-------- SOURCE MATERIAL --------

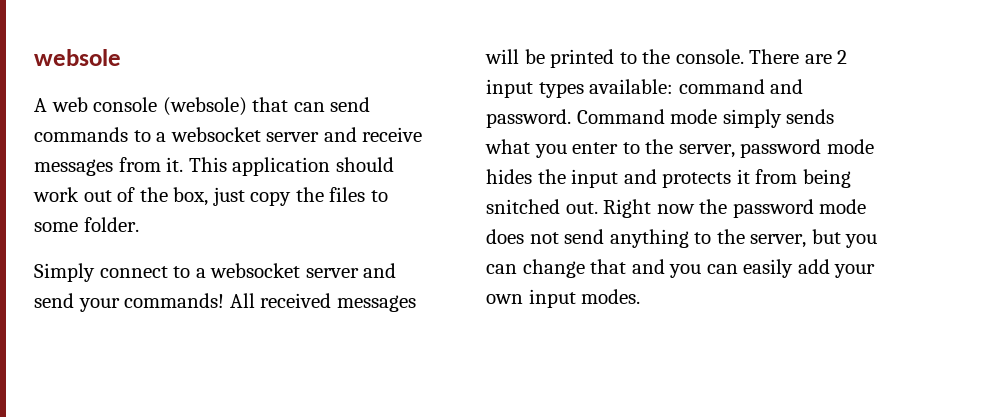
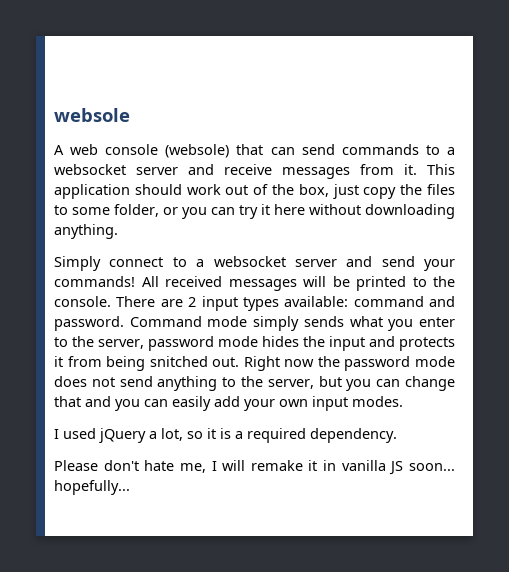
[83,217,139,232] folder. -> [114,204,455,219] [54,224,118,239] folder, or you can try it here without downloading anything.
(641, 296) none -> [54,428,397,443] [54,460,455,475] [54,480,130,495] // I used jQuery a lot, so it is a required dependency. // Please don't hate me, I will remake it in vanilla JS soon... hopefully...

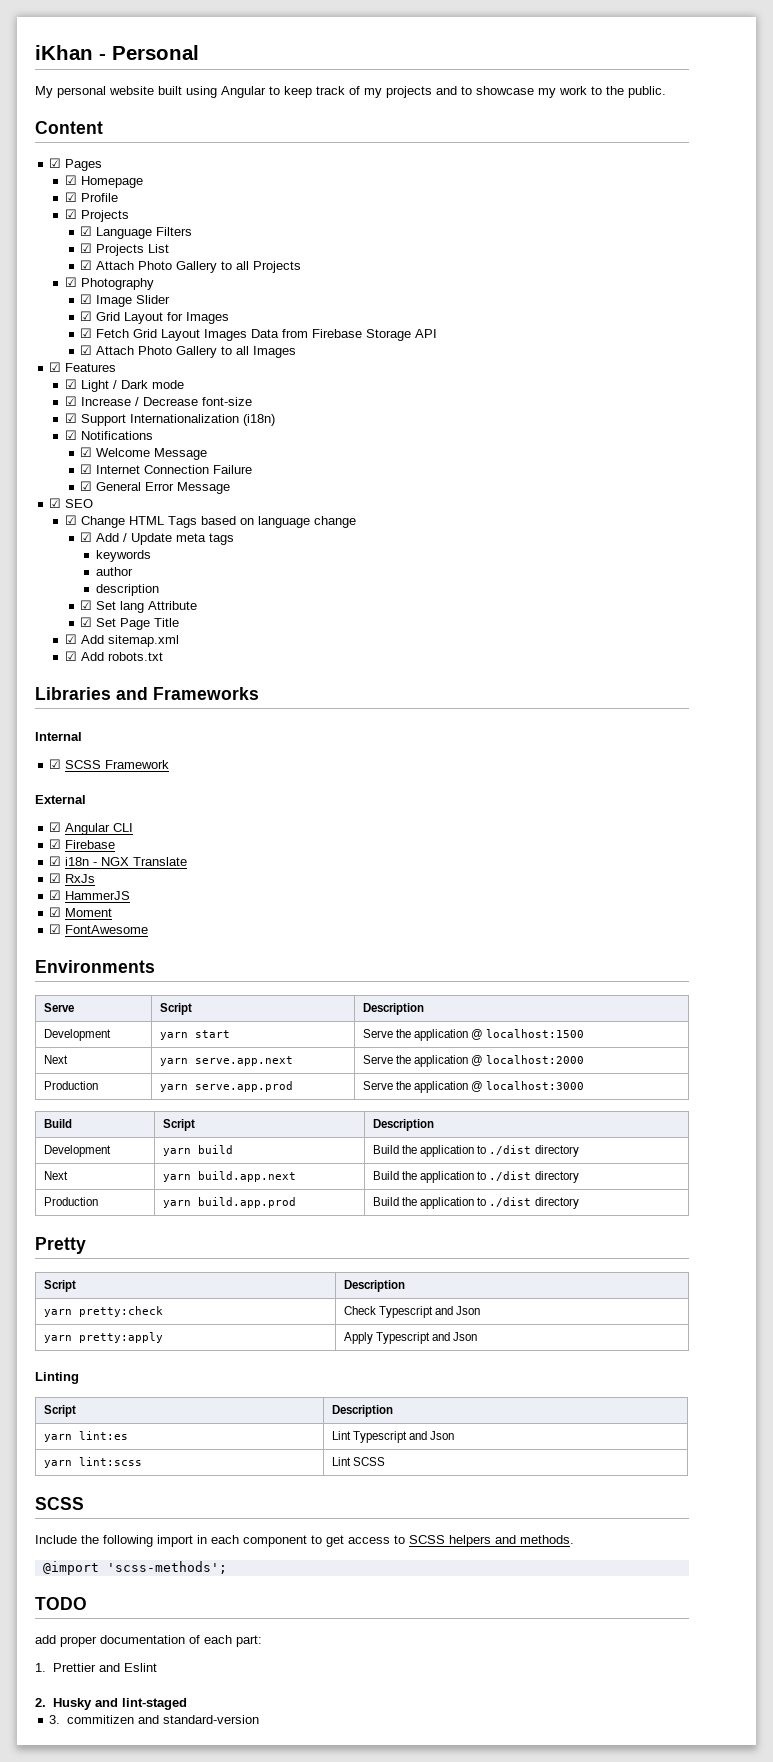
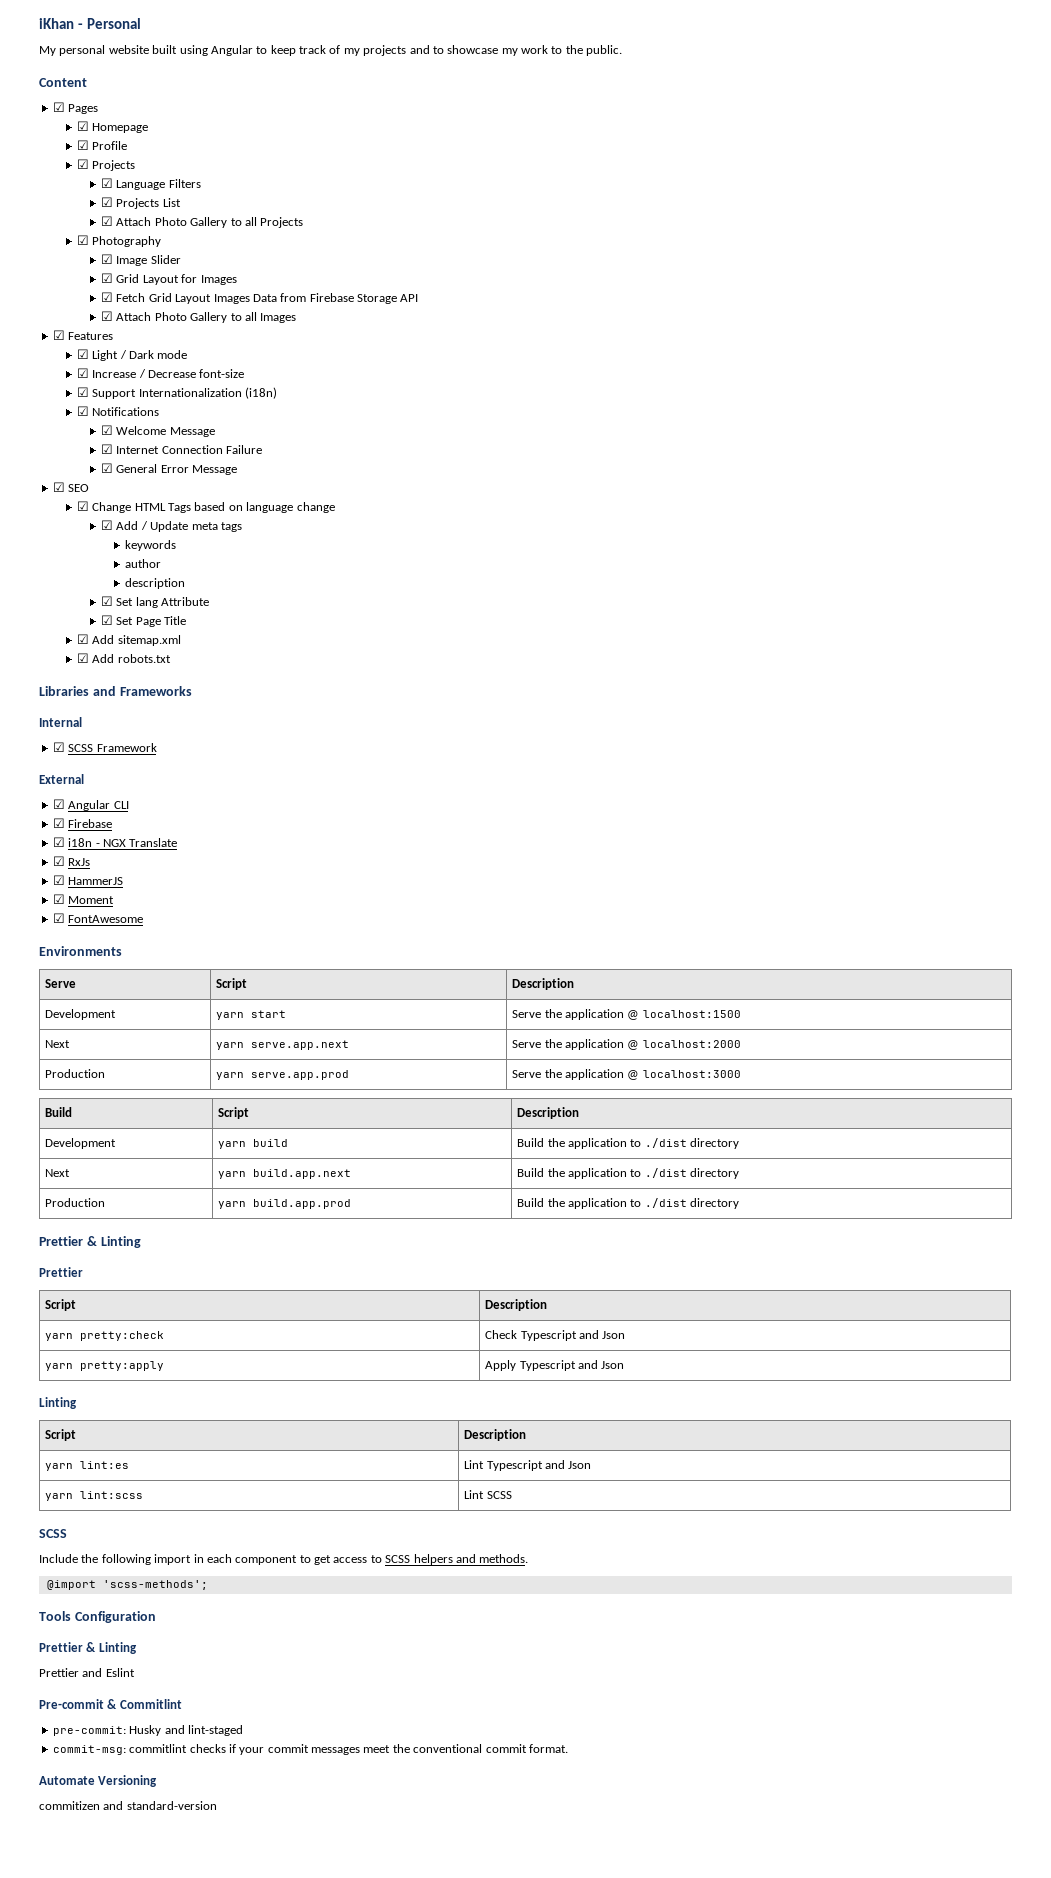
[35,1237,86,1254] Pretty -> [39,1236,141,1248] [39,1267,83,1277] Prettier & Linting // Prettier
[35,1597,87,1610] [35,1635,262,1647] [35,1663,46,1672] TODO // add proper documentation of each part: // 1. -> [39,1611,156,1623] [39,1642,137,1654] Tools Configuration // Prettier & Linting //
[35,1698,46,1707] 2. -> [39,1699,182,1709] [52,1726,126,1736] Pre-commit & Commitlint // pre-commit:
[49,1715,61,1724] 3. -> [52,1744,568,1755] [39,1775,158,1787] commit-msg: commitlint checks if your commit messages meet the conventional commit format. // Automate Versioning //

--------

§ **INSTRUCTIONS TO FOLLOW**
Look through the data above for the string "commit" and copy every line where it appears.

§ **ANSWER SPACE**
[35,1698,46,1707] 2. -> [39,1699,182,1709] [52,1726,126,1736] Pre-commit & Commitlint // pre-commit:
[49,1715,61,1724] 3. -> [52,1744,568,1755] [39,1775,158,1787] commit-msg: commitlint checks if your commit messages meet the conventional commit format. // Automate Versioning //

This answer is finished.